Seeking a range average temps, for Bad Gastein area in particular - what might driving conditions be in early May? We don't especially like to drive up windy mountain roads in snow. I couldn't find this info by quickly googling. 

TIA for links +/or info.


----------



## Janie (Feb 22, 2008)

Oh, wow, are you going?  It is fantastic!  I have been there in January and in March.  Neither time was there any difficulty driving due to snow on the roads.  The mountains are too sheer to have roads.  You have to go through a tunnel to get into the valley, and you can't drive out the other side--the only access is rail.  You actually put your car on a train and go that way.
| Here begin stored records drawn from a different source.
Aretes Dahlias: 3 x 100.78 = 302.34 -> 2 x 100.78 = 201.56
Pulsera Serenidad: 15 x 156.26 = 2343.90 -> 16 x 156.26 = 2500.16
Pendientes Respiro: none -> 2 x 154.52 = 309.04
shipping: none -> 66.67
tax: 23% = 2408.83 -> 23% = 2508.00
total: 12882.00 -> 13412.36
The Gasteinertal (Gastein Valley) is a rather broad, flat expanse with mountains on all four sides.  There are several small towns in the valley.  Bad Gastein was (I felt) the most interesting.  It is at the far end of the valley and kind of "crawls up" the mountain, so it's very hilly.  It looks completely unlike the other Alpine mountain towns I have been to.  The buildings are very large and ornate, and look more like they belong in Vienna than the Alps.  It was a spa town built for the rich and famous, including the Emperor, and it looks the part.

I really doubt there would be snow in May.  It's not at a really high altitude.  
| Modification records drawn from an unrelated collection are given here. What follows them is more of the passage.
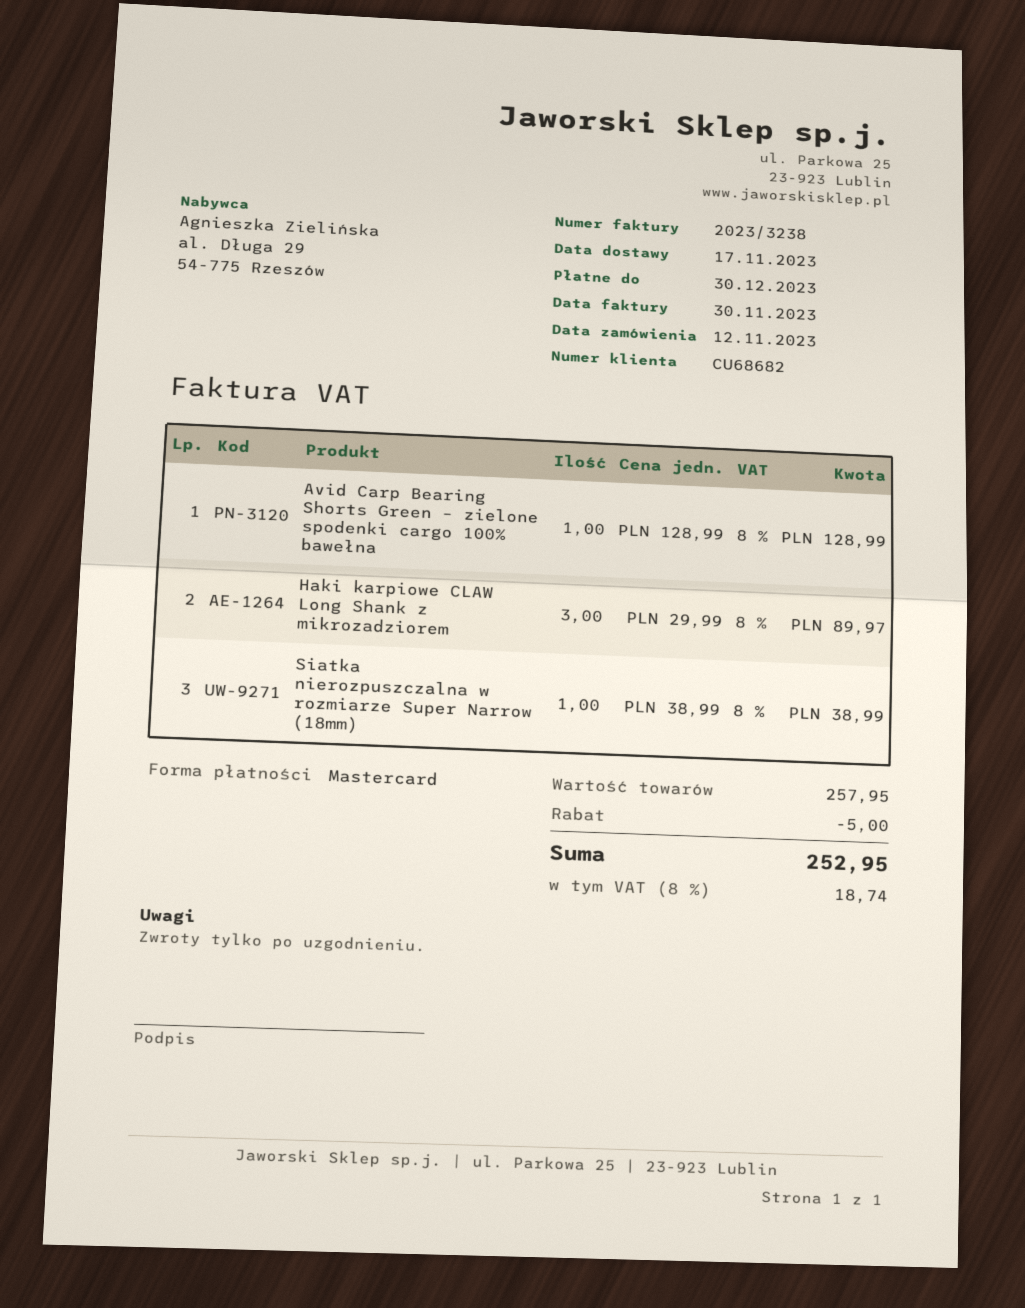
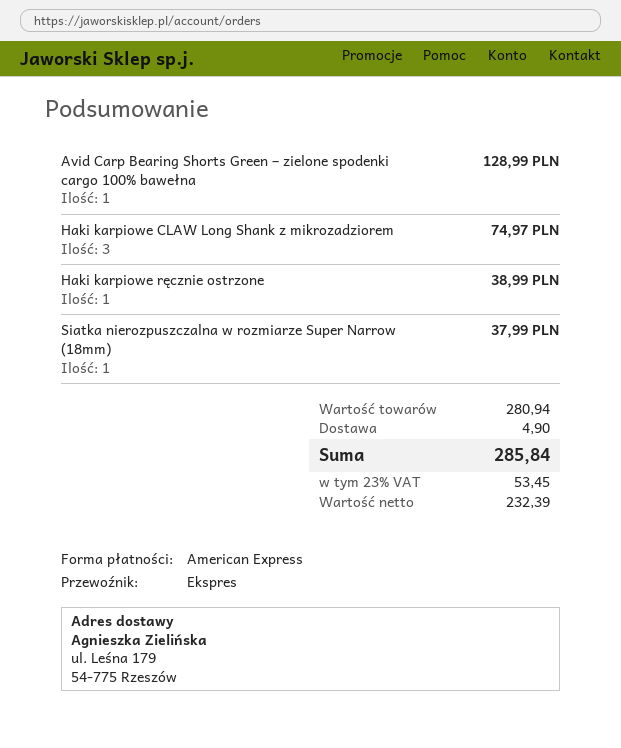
payment method: Mastercard -> American Express
Haki karpiowe CLAW Long Shank z mikrozadziorem: 3 for 89.97 -> 3 for 74.97
Siatka nierozpuszczalna w rozmiarze Super Narrow (18mm): 1 for 38.99 -> 1 for 37.99
Haki karpiowe ręcznie ostrzone: none -> 1 for 38.99
subtotal: 257.95 -> 280.94
discount: 5.00 -> none
shipping: none -> 4.90
tax: 8% = 18.74 -> 23% = 53.45
total: 252.95 -> 285.84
Laurie, let me know if you have questions about the area.  We stayed at the Mondi Bellevue, which is lovely.


----------



## Laurie (Feb 22, 2008)

Janie, the answer is - maybe!  I sent you an email with my questions, and maybe I'll send them by TUG PM too in case your email address changed or something. 

I'm hoping to make a decision b4 a hold expires on Sat - however some of it could depend on RyanAir flight availability, and wouldn't you know their entire reservation system's unavail til the 25th...


----------



## Laurie (Feb 23, 2008)

*hiking/walking off-season?*

Another general question for anyone who has been there mid-season or not on a ski vacation: 

We *love* to take lifts up mountains to walk/hike around for a few hours and have panoramic views on relatively flat trails - bad knee and all - we haven't skiied since youth and don't intend to restart now. Unfortunately for the dates I need, there's only *one* lift open for only the day after our arrival, and that's Sportgastein which is still open for skiing. We could buy pedestrian tickets to get up there, and probably have a very fine day.

Otherwise, are there any somewhat elevated trails in the area with great panoramic vistas that are relatively flat, with trailheads accessible by car, bus, train or funicular which run all year?


----------